2. Hydrodynamic coupling according to claim 1, characterized by the following features:

• a) the valve arrangement ( 20 ) comprises a first valve ( 21 ) and a (with respect to the direction of flow) upstream or downstream of this second valve ( 22 );
• b) the first valve ( 21 ) is closed when the primary speed is lower and open when the primary speed is greater than the lower nominal speed (n 1 );
• c) the second valve ( 22 ) is open when the primary speed is lower and closed when the primary speed is greater than the upper nominal speed (n 2 ).

3. Hydrodynamic coupling according to claim 1 or 2, characterized in that each of the valves ( 21 , 22 ) of the Ventilanor extension ( 20 ) is controllable in a manner known per se by means of a counterweight acting against a spring. 4. Hydrodynamic coupling according to claim 3, characterized in that each of the valves of the valve arrangement ( 20 ') is designed as a known rotary valve, which has a sleeve-shaped and radially flowed openings ( 25 , 26 ) having a rotatable valve body ( 15 , 16 ). 5. Hydrodynamic coupling according to claim 4, characterized in that the rotatable valve body ( 16 ) of a Ven valve on the outside and the rotatable valve body ( 15 ) of the other valve on the inside of a relative to the valve bodies stationary and also radially flowed openings ( 24 ) having hollow cylinder ( 14 ) is mounted. 6. Hydrodynamic coupling according to claim 5, characterized by the following features:

• a) the valve body ( 16 ) mounted on the outside of the hollow cylinder ( 14 ) has, as is known per se, a radial arm with respect to the valve axis as the flyweight body ( 23 );
• b) the valve body ( 15 ) mounted on the inside of the hollow cylinder ( 14 ) has, as a flyweight body ( 27 ), a radial arm (also with respect to the valve axis) arranged on a rotatable hub ( 18 ).

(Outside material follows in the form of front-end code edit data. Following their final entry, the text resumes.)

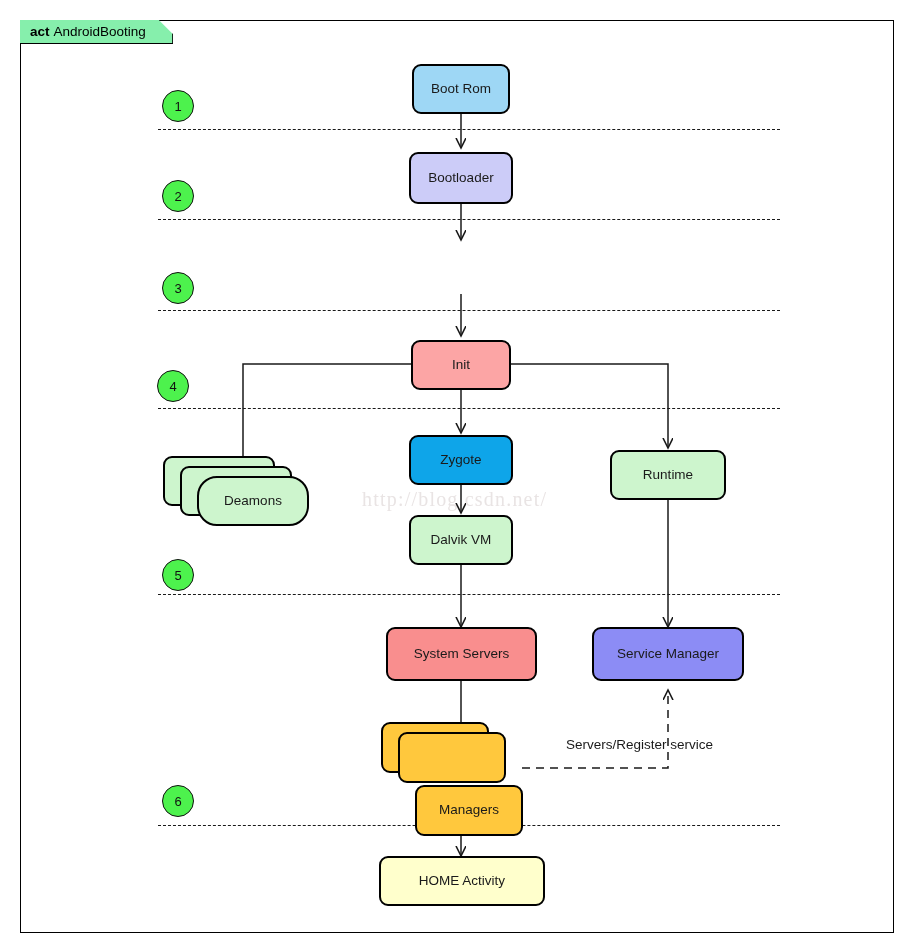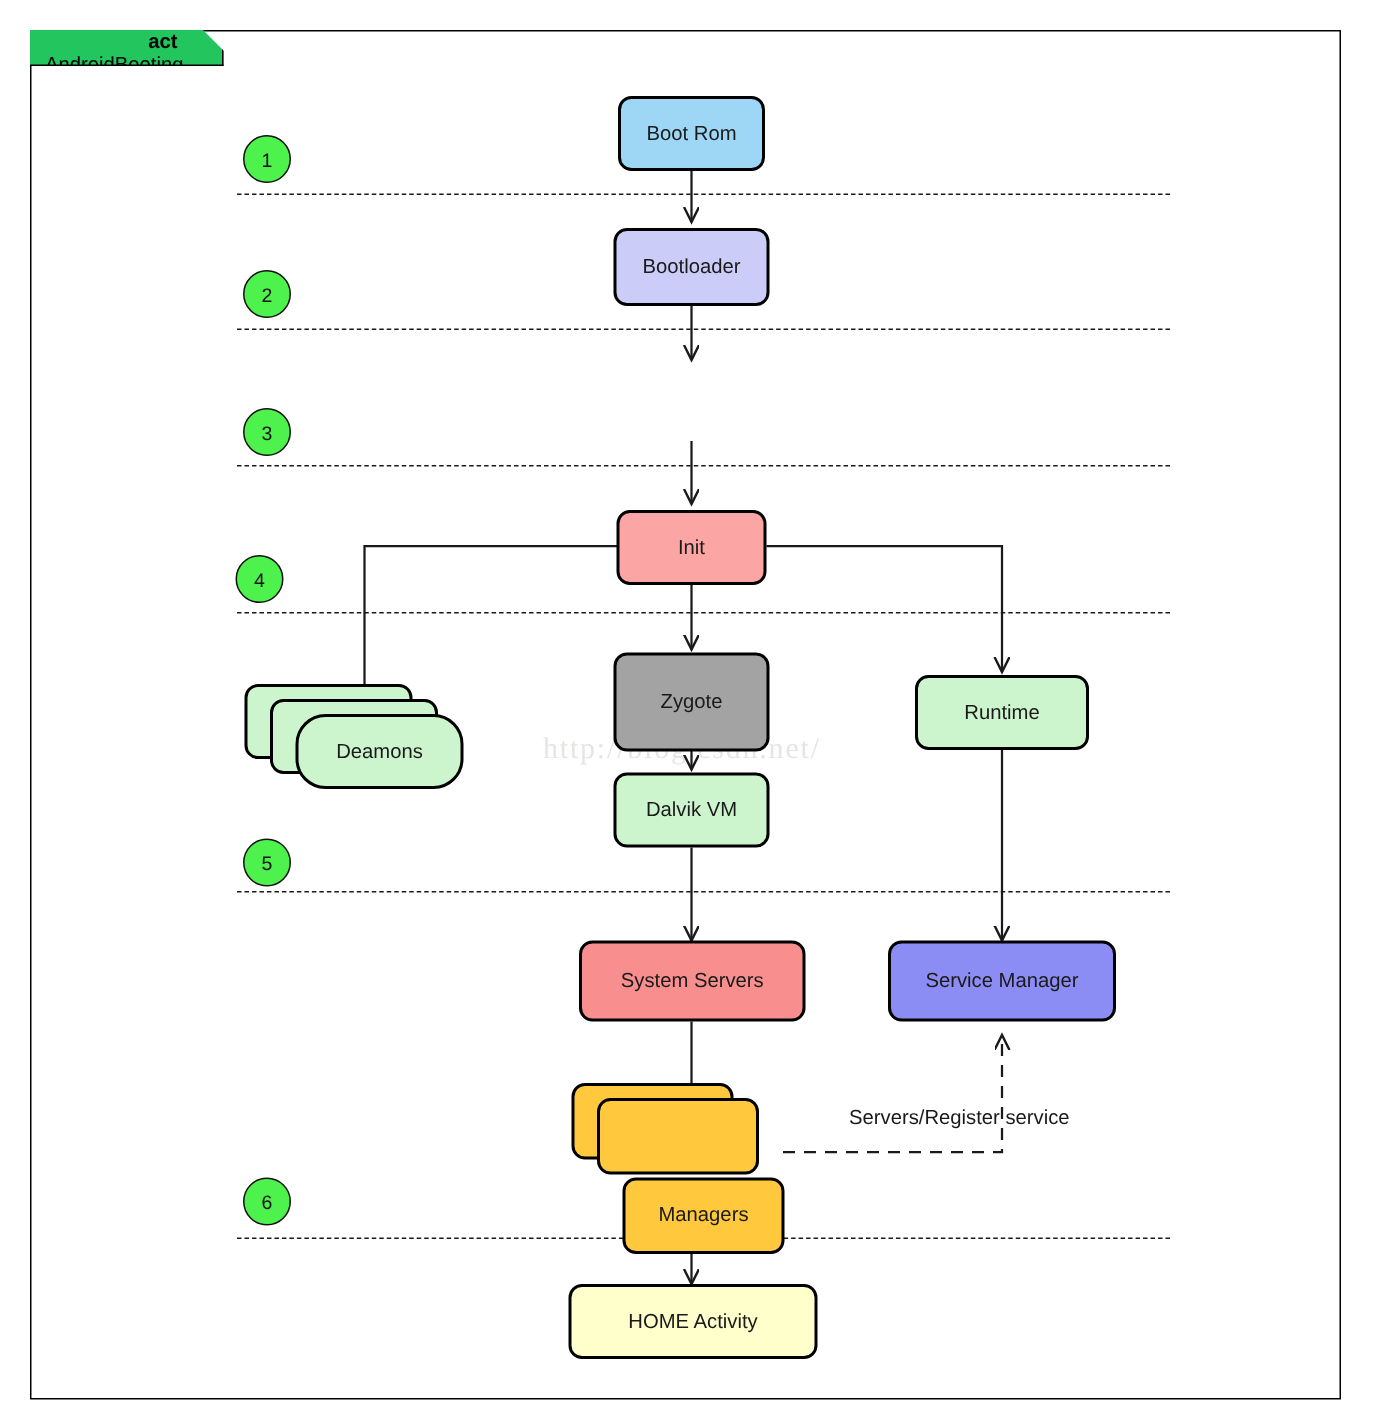--- a/index.html
+++ b/index.html
@@ -38,18 +38,17 @@
     top: 20px;
     height: 24px;
     box-sizing: border-box;
-    background: #22c55e;
+    background: #86efac;
     border: 1px solid #000000;
     border-top: none;
     border-left: none;
     padding: 0 26px 0 10px;
     display: flex;
-    align-items: flex-end;
+    align-items: center;
     font-size: 13.5px;
     color: #000000;
     white-space: nowrap;
     clip-path: polygon(0 0, calc(100% - 14px) 0, 100% 58%, 100% 100%, 0 100%);
-    flex-direction: column;
   }
   #frame-tab .kw {
     font-weight: bold;

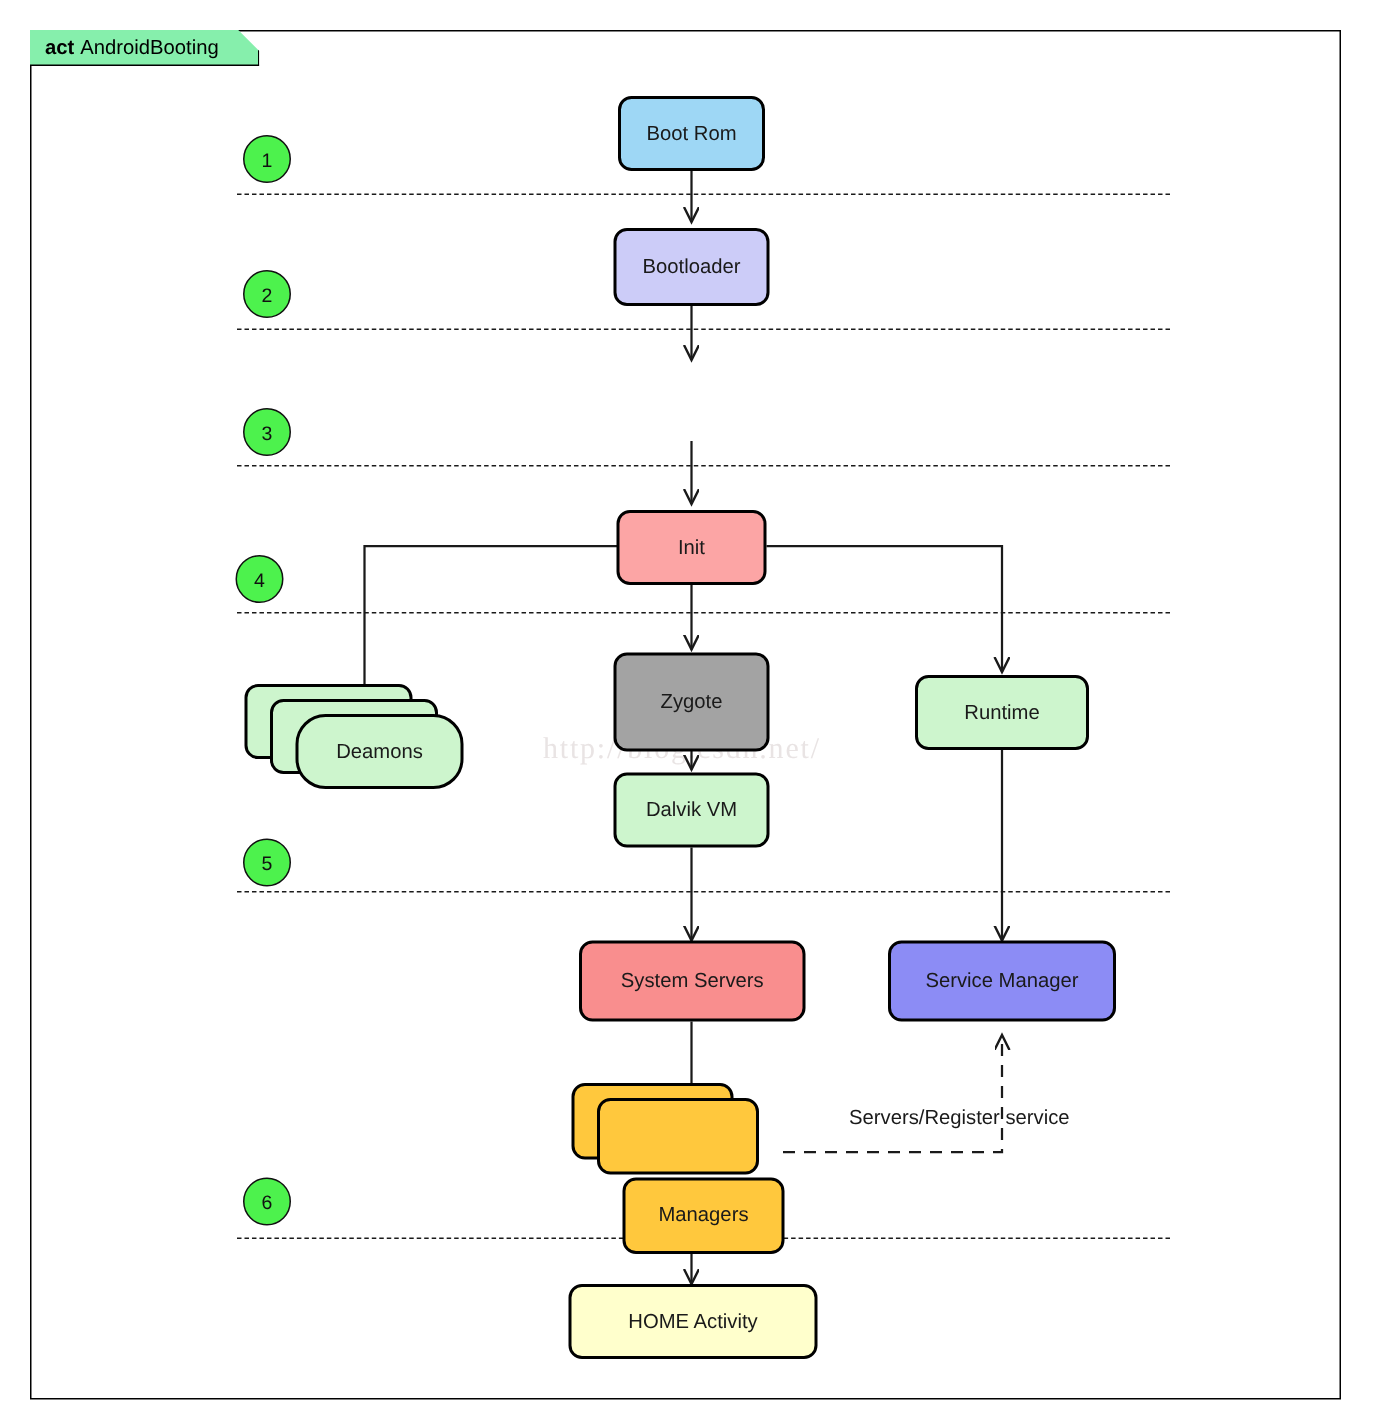--- a/index.html
+++ b/index.html
@@ -227,7 +227,7 @@
     <div class="node" style="left:34px; top:20px; width:112px; height:50px; background:#cdf5cd;border-radius:20px;">Deamons</div>
   </div>
 
-  <div class="node" style="left:409px; top:435px; width:104px; height:66px; background:#a3a3a3;">Zygote</div>
+  <div class="node" style="left:409px; top:435px; width:104px; height:50px; background:#0ea5e9;">Zygote</div>
 
   <div class="node" style="left:610px; top:450px; width:116px; height:50px; background:#cdf5cd;">Runtime</div>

7. Hydrodynamic coupling according to claim 6, characterized in that the property ( 18 ) next to the valve body ( 16 ) of a valve is mounted on the outside of said hollow cylinder ( 14 ). 8. A hydrodynamic coupling according to claim 6 or 7, characterized in that the rotatable hub ( 18 ) is coupled without radial force, ie with radial play, to the valve body ( 15 ) mounted on the inside of the hollow cylinder. 9. Hydrodynamic coupling according to one of claims 1 to 8, characterized in that in addition to said channel ( 9 ), a chamber outlet valve ( 19 ) is provided which connects the delay chamber ( 8 ) with the working space ( 3 ) and that is closed if the primary speed is greater than the lower nominal speed (n 1 ) and is otherwise open. 10. Hydrodynamic coupling according to claim 9, characterized in that the chamber outlet valve ( 19 ), as known per se, can be controlled by means of a spring acting Fliehge weight body. 11. Hydrodynamic coupling according to claim 1 or 2, characterized ge indicates that the valve assembly at least one elek trically controllable valve includes.